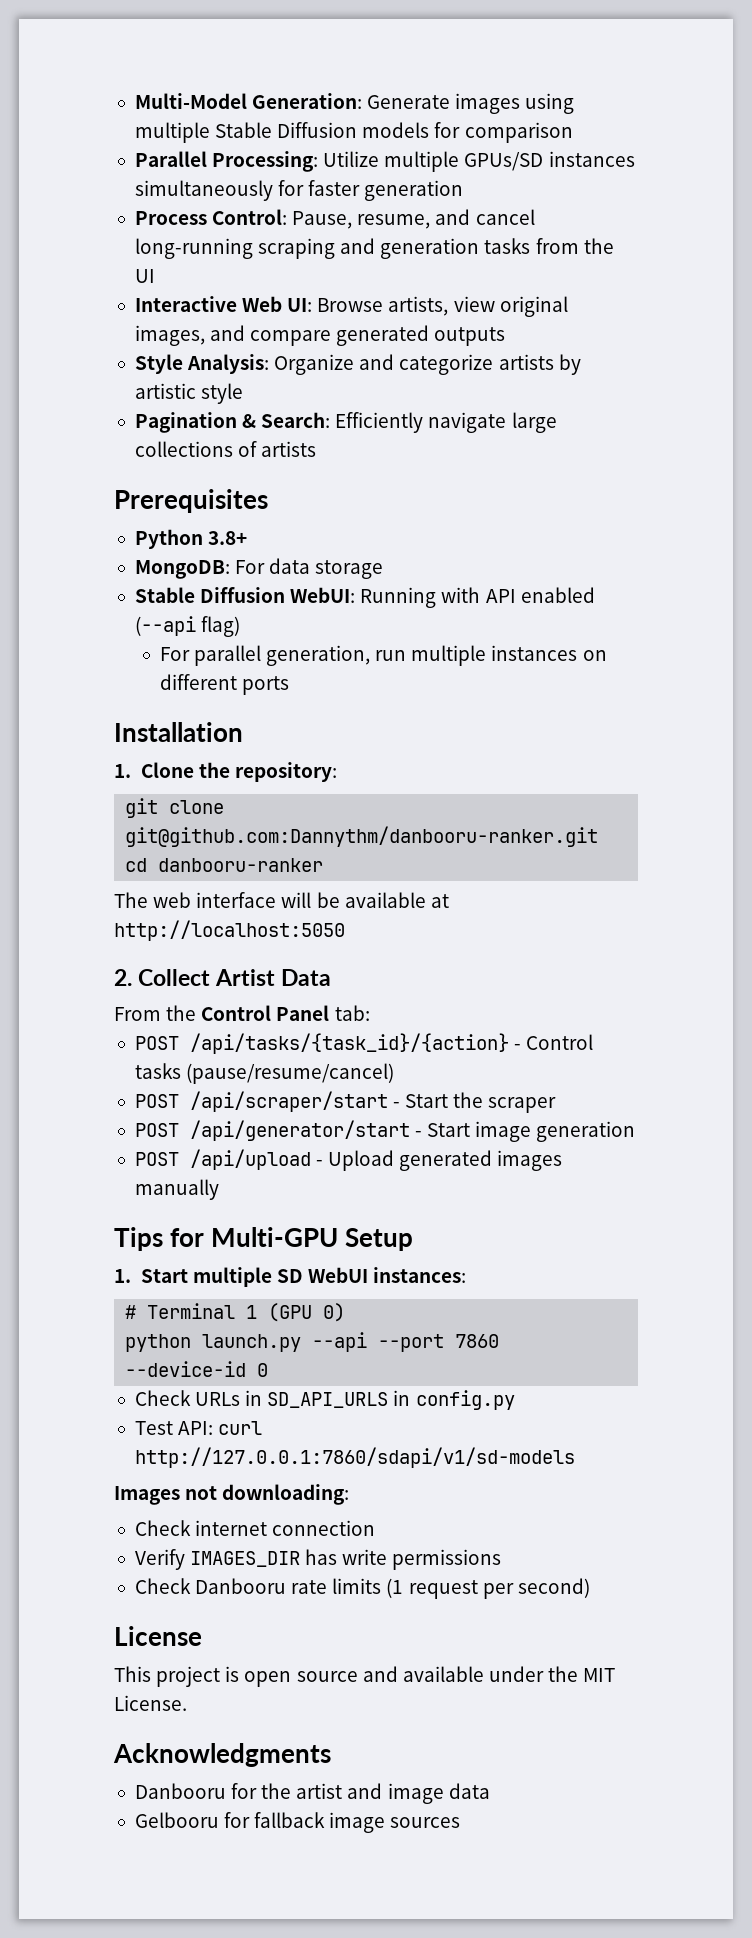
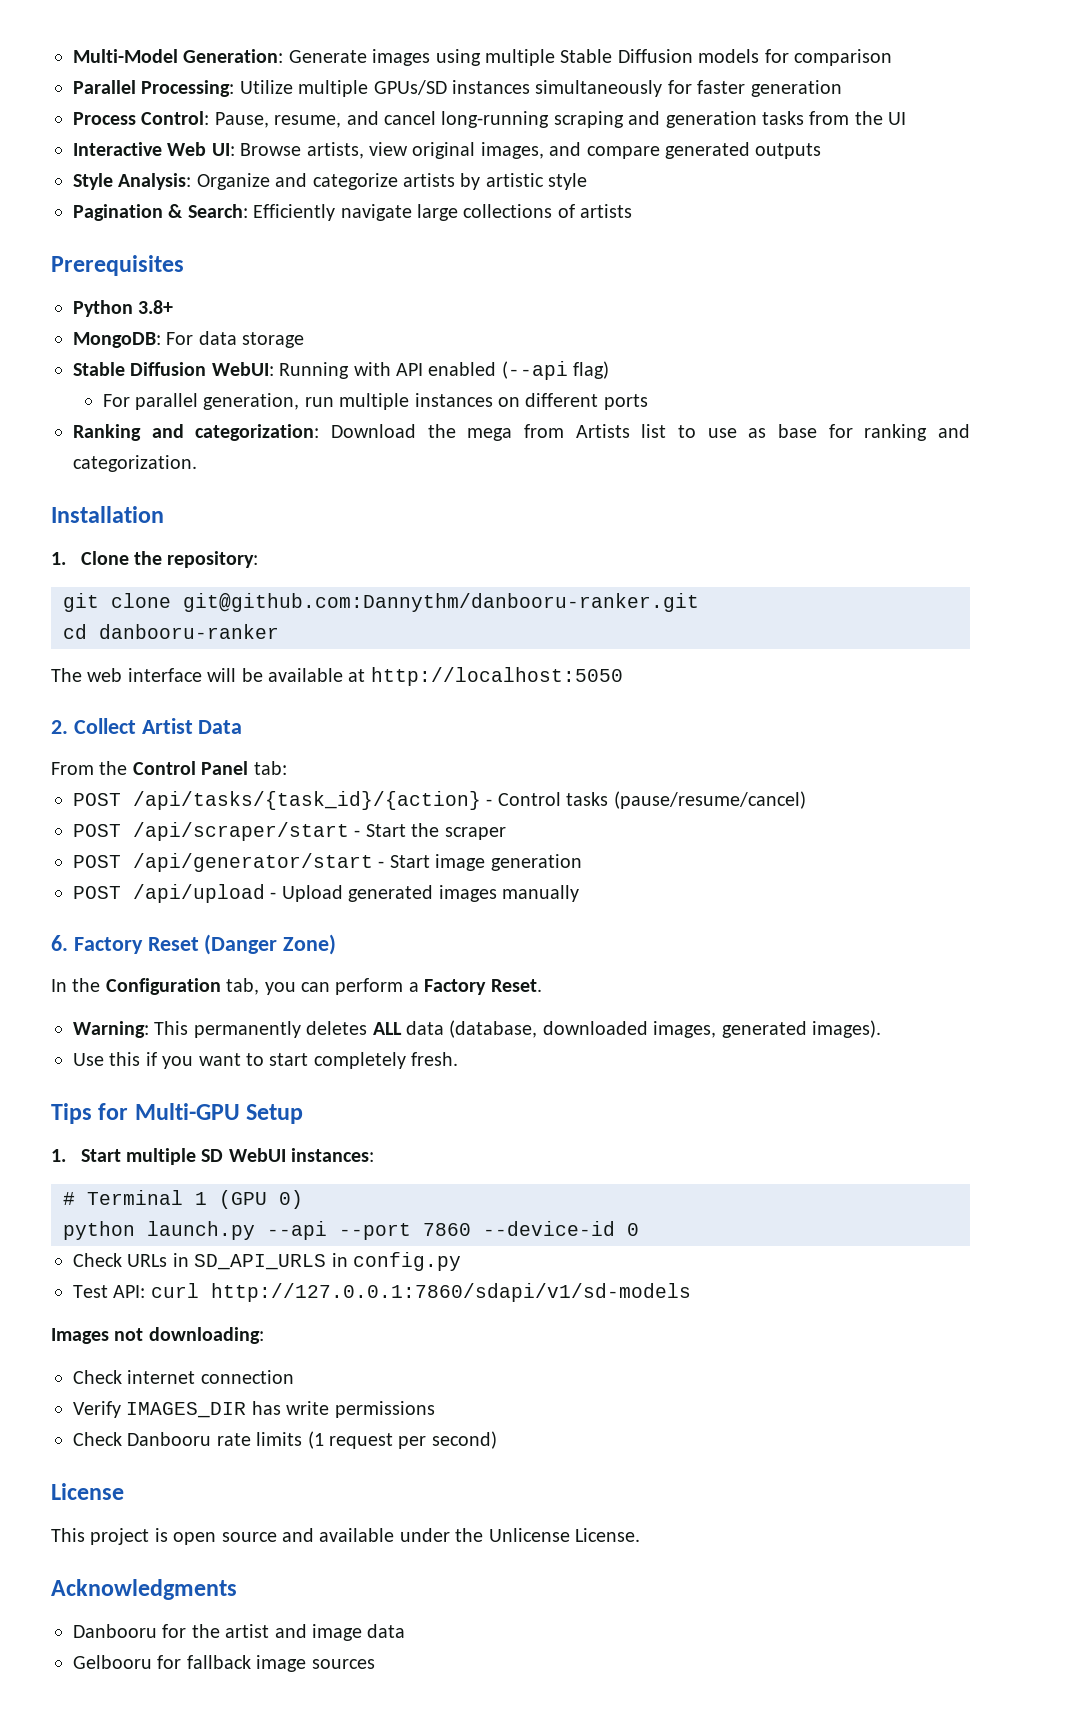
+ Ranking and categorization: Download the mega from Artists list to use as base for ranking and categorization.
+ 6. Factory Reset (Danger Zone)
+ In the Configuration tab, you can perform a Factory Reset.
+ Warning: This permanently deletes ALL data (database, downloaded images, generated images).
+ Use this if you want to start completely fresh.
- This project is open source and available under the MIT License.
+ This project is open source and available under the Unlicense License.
========================
### THE TASK
In the answer, please give only the lines from the line containing "start completely fresh." through the final line of the data, copied exactly.

### TASK OUTPUT
+ Use this if you want to start completely fresh.
- This project is open source and available under the MIT License.
+ This project is open source and available under the Unlicense License.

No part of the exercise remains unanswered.